_TO DO:_ Give the listing back in full, exactly as written, with the pictures removed.

_PROVIDED ENTRIES:_
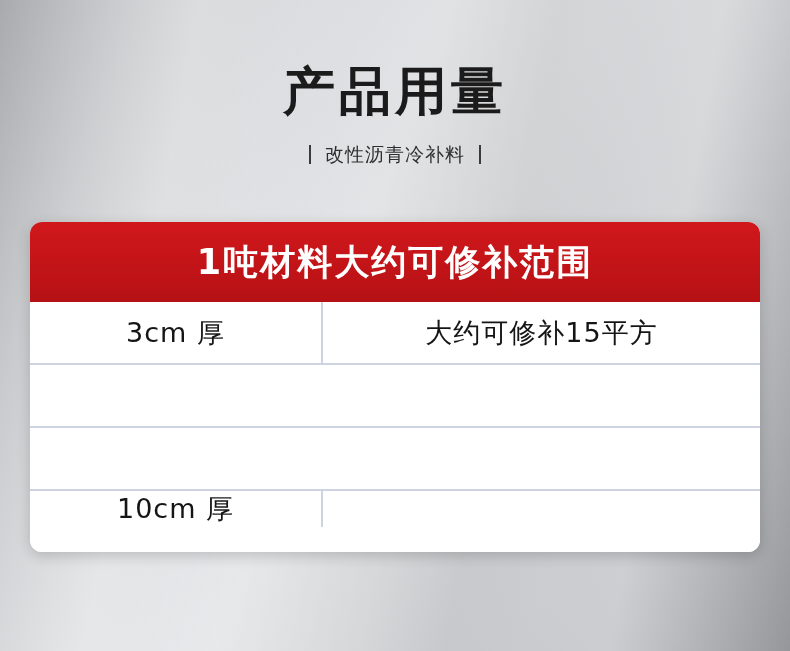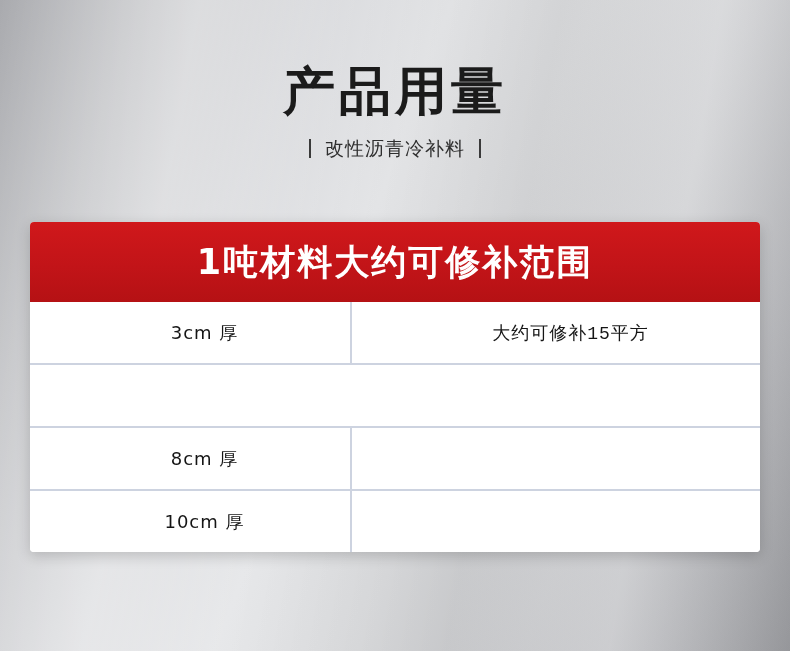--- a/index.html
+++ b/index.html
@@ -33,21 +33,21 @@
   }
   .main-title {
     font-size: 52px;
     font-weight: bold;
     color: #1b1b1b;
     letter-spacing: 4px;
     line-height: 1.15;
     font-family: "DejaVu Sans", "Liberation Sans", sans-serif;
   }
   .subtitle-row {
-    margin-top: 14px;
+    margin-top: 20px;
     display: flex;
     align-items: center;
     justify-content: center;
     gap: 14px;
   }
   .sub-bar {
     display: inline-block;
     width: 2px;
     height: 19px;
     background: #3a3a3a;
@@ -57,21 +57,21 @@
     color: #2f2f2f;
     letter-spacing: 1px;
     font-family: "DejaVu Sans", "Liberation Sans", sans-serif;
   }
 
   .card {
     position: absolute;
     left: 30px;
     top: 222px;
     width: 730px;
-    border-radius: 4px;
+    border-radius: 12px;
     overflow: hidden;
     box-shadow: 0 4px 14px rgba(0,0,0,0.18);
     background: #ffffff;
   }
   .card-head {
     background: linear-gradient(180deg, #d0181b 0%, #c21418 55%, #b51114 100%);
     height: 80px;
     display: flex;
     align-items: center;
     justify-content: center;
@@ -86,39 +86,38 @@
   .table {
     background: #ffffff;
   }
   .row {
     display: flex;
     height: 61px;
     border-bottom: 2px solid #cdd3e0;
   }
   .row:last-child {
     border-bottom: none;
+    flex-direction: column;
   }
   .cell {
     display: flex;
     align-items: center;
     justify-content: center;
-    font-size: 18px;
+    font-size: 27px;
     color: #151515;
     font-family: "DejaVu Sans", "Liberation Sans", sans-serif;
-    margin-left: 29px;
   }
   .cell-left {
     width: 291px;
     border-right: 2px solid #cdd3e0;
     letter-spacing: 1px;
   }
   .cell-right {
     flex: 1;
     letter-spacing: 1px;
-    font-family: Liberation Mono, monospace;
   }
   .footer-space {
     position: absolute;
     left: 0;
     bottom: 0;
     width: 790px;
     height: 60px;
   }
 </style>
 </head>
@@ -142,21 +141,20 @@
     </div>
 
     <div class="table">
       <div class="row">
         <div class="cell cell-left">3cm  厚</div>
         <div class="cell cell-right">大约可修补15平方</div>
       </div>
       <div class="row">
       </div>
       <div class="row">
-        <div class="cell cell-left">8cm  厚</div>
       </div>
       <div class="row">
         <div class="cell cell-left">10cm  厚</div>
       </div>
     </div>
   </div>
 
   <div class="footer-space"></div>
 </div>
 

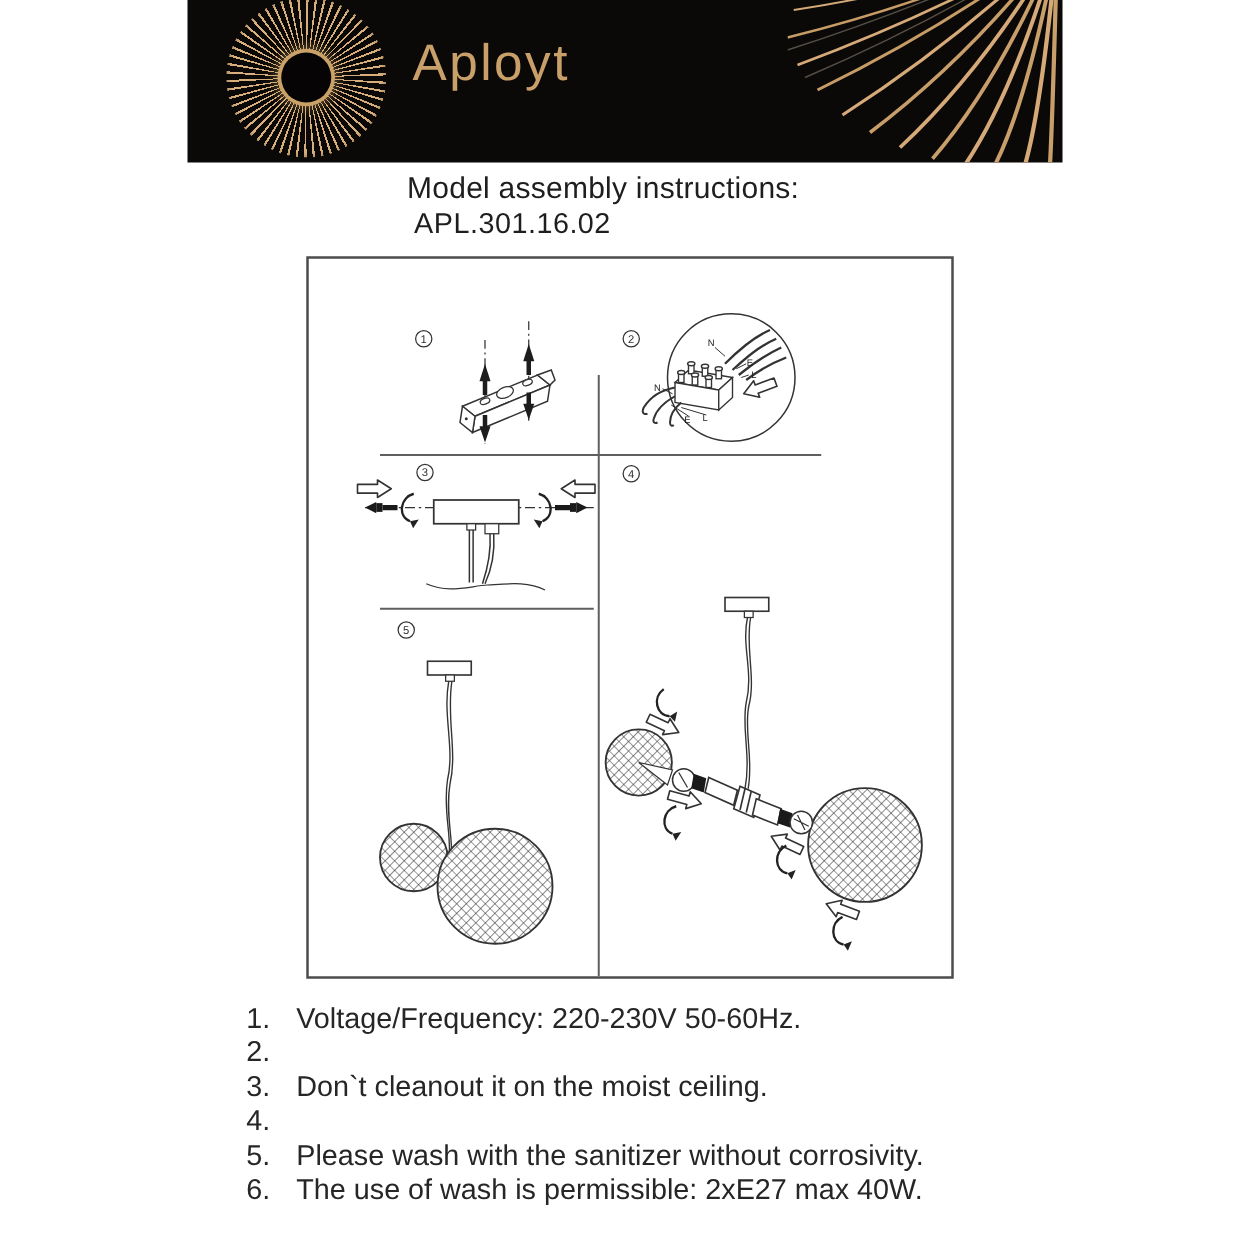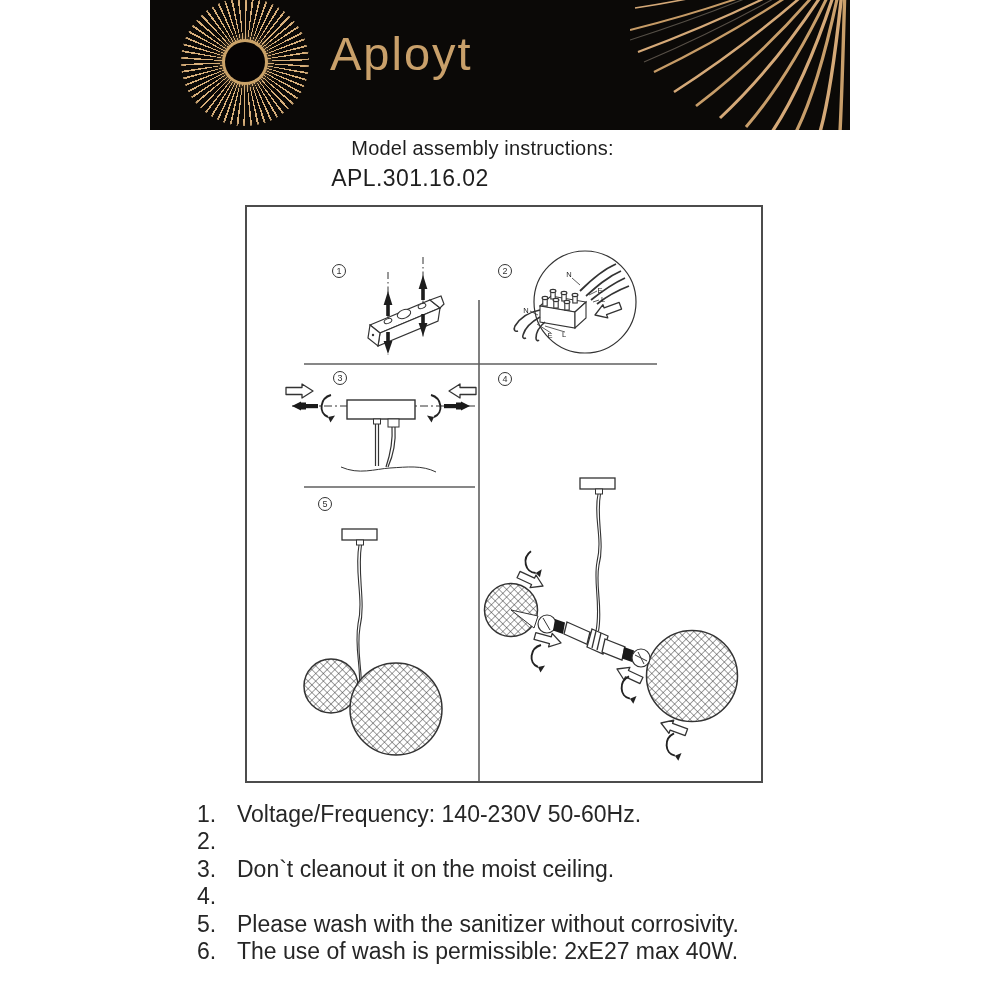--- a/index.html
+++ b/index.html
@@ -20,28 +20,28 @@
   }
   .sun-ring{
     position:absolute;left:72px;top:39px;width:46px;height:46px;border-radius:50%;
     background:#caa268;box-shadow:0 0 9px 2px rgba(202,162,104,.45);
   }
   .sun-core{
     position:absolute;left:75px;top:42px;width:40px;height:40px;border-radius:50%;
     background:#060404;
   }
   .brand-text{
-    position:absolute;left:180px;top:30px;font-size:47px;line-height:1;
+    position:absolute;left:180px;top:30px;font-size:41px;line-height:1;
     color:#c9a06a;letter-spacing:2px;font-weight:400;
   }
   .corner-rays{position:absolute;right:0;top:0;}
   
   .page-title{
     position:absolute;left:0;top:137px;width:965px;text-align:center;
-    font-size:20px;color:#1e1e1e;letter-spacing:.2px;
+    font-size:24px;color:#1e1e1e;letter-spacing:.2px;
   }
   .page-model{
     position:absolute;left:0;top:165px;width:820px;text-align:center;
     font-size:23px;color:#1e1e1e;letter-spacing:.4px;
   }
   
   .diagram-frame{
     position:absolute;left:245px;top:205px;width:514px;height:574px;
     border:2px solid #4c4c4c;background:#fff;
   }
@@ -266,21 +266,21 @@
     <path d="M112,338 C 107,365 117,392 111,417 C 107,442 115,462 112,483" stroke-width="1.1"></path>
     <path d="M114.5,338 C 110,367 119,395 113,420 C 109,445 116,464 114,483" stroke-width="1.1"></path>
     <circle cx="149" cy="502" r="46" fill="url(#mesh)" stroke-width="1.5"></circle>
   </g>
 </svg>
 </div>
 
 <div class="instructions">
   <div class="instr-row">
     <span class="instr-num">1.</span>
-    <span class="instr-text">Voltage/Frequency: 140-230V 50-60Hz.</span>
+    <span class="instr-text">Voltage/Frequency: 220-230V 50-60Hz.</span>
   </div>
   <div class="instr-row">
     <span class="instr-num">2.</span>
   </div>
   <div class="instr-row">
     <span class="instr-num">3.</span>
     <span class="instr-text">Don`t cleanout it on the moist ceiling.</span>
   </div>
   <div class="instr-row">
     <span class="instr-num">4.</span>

_YOUR SOLUTION:_
--- a/index.html
+++ b/index.html
@@ -33,21 +33,21 @@
   }
   .main-title {
     font-size: 52px;
     font-weight: bold;
     color: #1b1b1b;
     letter-spacing: 4px;
     line-height: 1.15;
     font-family: "DejaVu Sans", "Liberation Sans", sans-serif;
   }
   .subtitle-row {
-    margin-top: 14px;
+    margin-top: 20px;
     display: flex;
     align-items: center;
     justify-content: center;
     gap: 14px;
   }
   .sub-bar {
     display: inline-block;
     width: 2px;
     height: 19px;
     background: #3a3a3a;
@@ -57,21 +57,21 @@
     color: #2f2f2f;
     letter-spacing: 1px;
     font-family: "DejaVu Sans", "Liberation Sans", sans-serif;
   }
 
   .card {
     position: absolute;
     left: 30px;
     top: 222px;
     width: 730px;
-    border-radius: 4px;
+    border-radius: 12px;
     overflow: hidden;
     box-shadow: 0 4px 14px rgba(0,0,0,0.18);
     background: #ffffff;
   }
   .card-head {
     background: linear-gradient(180deg, #d0181b 0%, #c21418 55%, #b51114 100%);
     height: 80px;
     display: flex;
     align-items: center;
     justify-content: center;
@@ -86,39 +86,38 @@
   .table {
     background: #ffffff;
   }
   .row {
     display: flex;
     height: 61px;
     border-bottom: 2px solid #cdd3e0;
   }
   .row:last-child {
     border-bottom: none;
+    flex-direction: column;
   }
   .cell {
     display: flex;
     align-items: center;
     justify-content: center;
-    font-size: 18px;
+    font-size: 27px;
     color: #151515;
     font-family: "DejaVu Sans", "Liberation Sans", sans-serif;
-    margin-left: 29px;
   }
   .cell-left {
     width: 291px;
     border-right: 2px solid #cdd3e0;
     letter-spacing: 1px;
   }
   .cell-right {
     flex: 1;
     letter-spacing: 1px;
-    font-family: Liberation Mono, monospace;
   }
   .footer-space {
     position: absolute;
     left: 0;
     bottom: 0;
     width: 790px;
     height: 60px;
   }
 </style>
 </head>
@@ -142,21 +141,20 @@
     </div>
 
     <div class="table">
       <div class="row">
         <div class="cell cell-left">3cm  厚</div>
         <div class="cell cell-right">大约可修补15平方</div>
       </div>
       <div class="row">
       </div>
       <div class="row">
-        <div class="cell cell-left">8cm  厚</div>
       </div>
       <div class="row">
         <div class="cell cell-left">10cm  厚</div>
       </div>
     </div>
   </div>
 
   <div class="footer-space"></div>
 </div>
 

--- a/index.html
+++ b/index.html
@@ -20,28 +20,28 @@
   }
   .sun-ring{
     position:absolute;left:72px;top:39px;width:46px;height:46px;border-radius:50%;
     background:#caa268;box-shadow:0 0 9px 2px rgba(202,162,104,.45);
   }
   .sun-core{
     position:absolute;left:75px;top:42px;width:40px;height:40px;border-radius:50%;
     background:#060404;
   }
   .brand-text{
-    position:absolute;left:180px;top:30px;font-size:47px;line-height:1;
+    position:absolute;left:180px;top:30px;font-size:41px;line-height:1;
     color:#c9a06a;letter-spacing:2px;font-weight:400;
   }
   .corner-rays{position:absolute;right:0;top:0;}
   
   .page-title{
     position:absolute;left:0;top:137px;width:965px;text-align:center;
-    font-size:20px;color:#1e1e1e;letter-spacing:.2px;
+    font-size:24px;color:#1e1e1e;letter-spacing:.2px;
   }
   .page-model{
     position:absolute;left:0;top:165px;width:820px;text-align:center;
     font-size:23px;color:#1e1e1e;letter-spacing:.4px;
   }
   
   .diagram-frame{
     position:absolute;left:245px;top:205px;width:514px;height:574px;
     border:2px solid #4c4c4c;background:#fff;
   }
@@ -266,21 +266,21 @@
     <path d="M112,338 C 107,365 117,392 111,417 C 107,442 115,462 112,483" stroke-width="1.1"></path>
     <path d="M114.5,338 C 110,367 119,395 113,420 C 109,445 116,464 114,483" stroke-width="1.1"></path>
     <circle cx="149" cy="502" r="46" fill="url(#mesh)" stroke-width="1.5"></circle>
   </g>
 </svg>
 </div>
 
 <div class="instructions">
   <div class="instr-row">
     <span class="instr-num">1.</span>
-    <span class="instr-text">Voltage/Frequency: 140-230V 50-60Hz.</span>
+    <span class="instr-text">Voltage/Frequency: 220-230V 50-60Hz.</span>
   </div>
   <div class="instr-row">
     <span class="instr-num">2.</span>
   </div>
   <div class="instr-row">
     <span class="instr-num">3.</span>
     <span class="instr-text">Don`t cleanout it on the moist ceiling.</span>
   </div>
   <div class="instr-row">
     <span class="instr-num">4.</span>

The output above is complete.